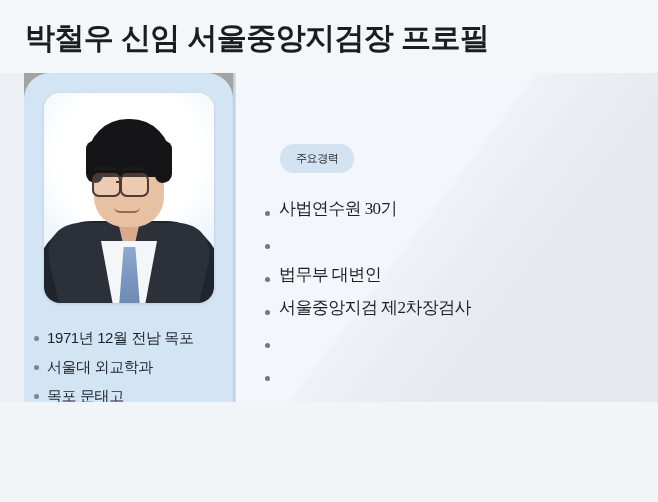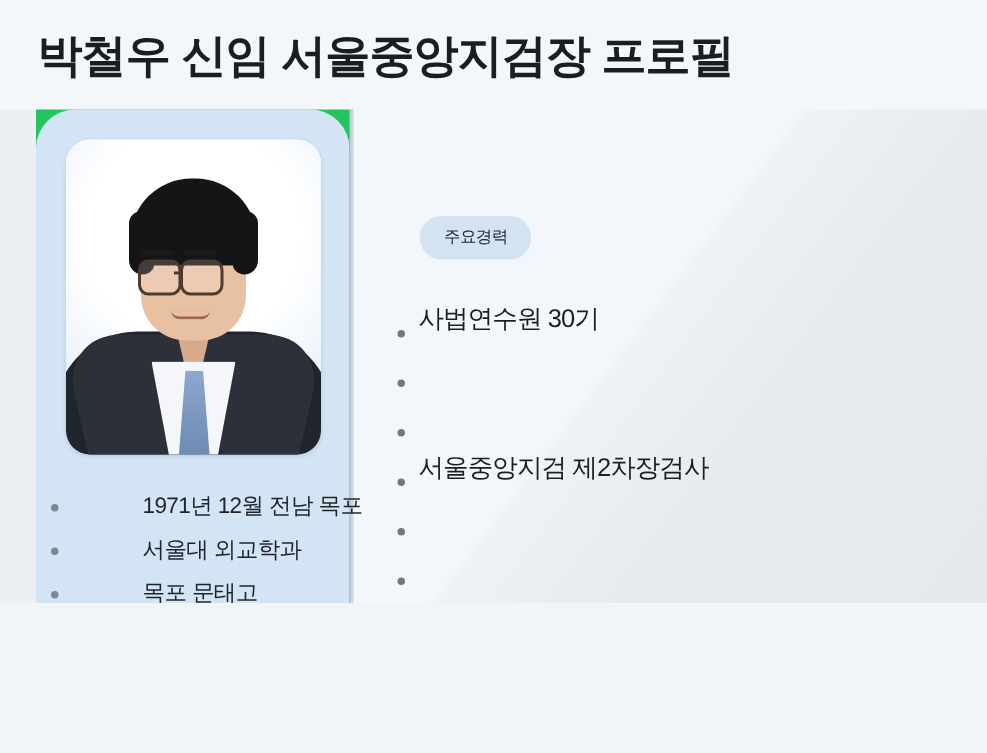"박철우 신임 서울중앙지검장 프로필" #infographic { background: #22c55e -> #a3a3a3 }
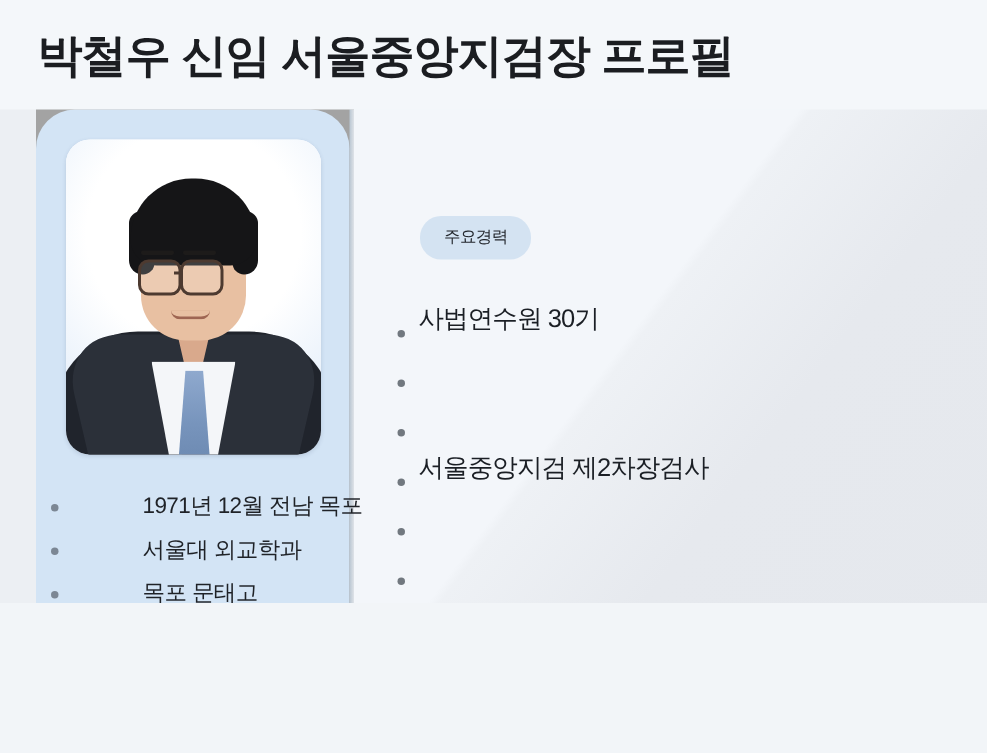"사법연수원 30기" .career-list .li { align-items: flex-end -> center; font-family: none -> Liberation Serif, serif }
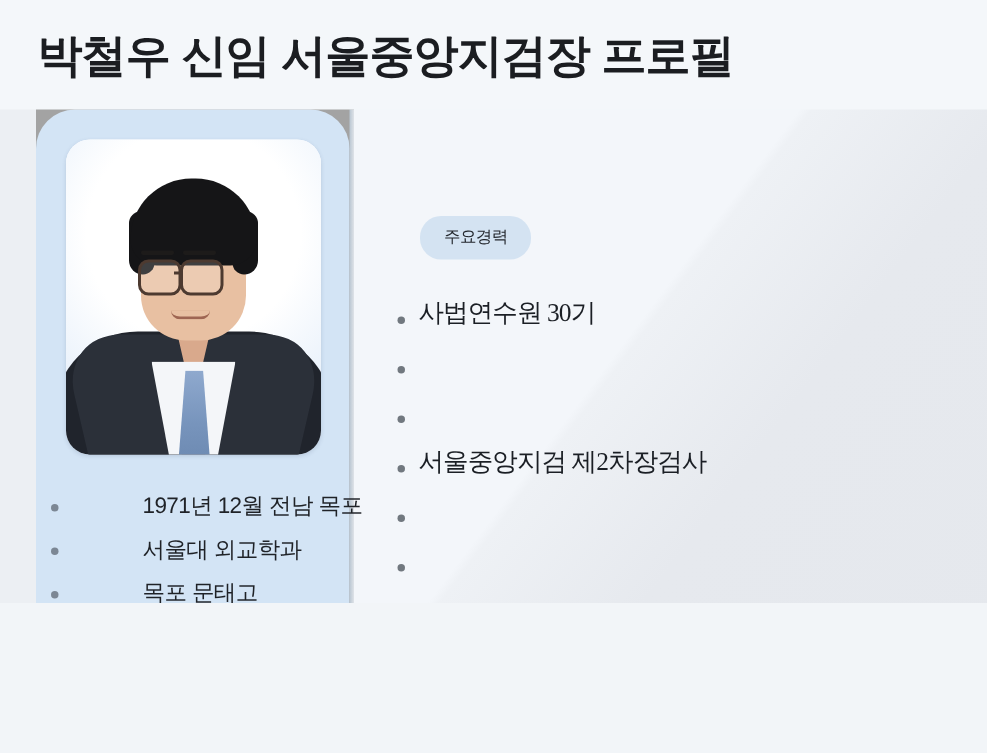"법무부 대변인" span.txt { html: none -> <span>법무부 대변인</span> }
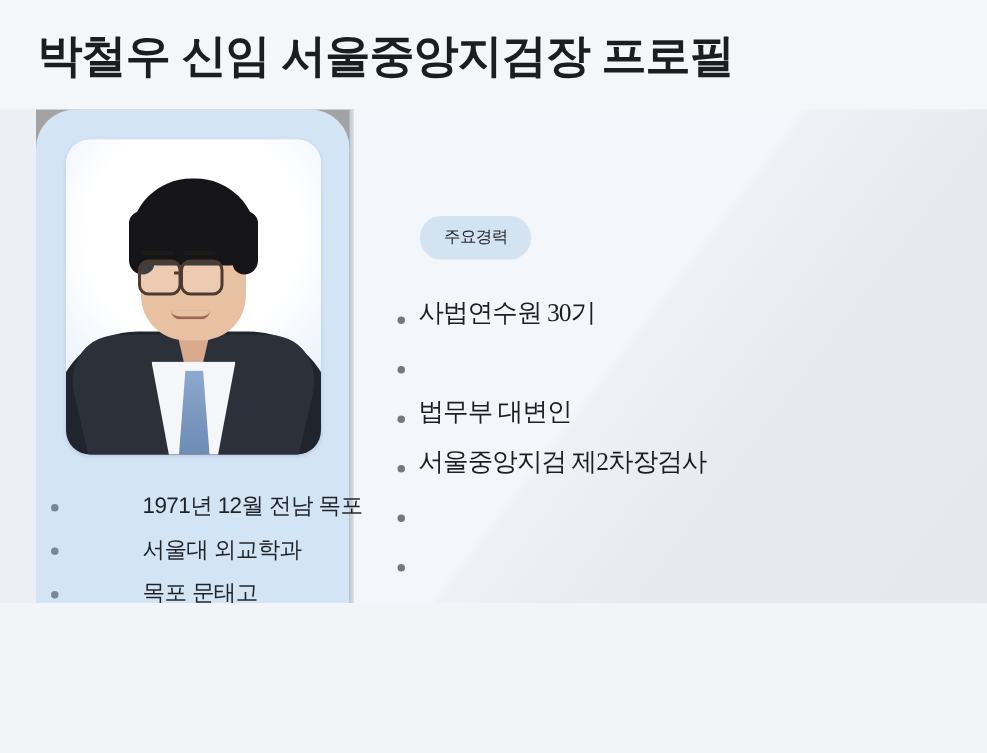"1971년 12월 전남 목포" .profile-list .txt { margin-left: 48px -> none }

● ● ●

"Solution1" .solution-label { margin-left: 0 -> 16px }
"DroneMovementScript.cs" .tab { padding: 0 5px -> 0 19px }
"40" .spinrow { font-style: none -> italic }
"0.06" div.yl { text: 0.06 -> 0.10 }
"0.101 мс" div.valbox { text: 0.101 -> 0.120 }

● ● ●

Problem statement :: Copy the stretch of the records above that runs from the line with "text: 0.06 ->" through the line with "text: 0.101 ->". Both end lines belong in the copy, and nothing else does.

Written response ::
"0.06" div.yl { text: 0.06 -> 0.10 }
"0.101 мс" div.valbox { text: 0.101 -> 0.120 }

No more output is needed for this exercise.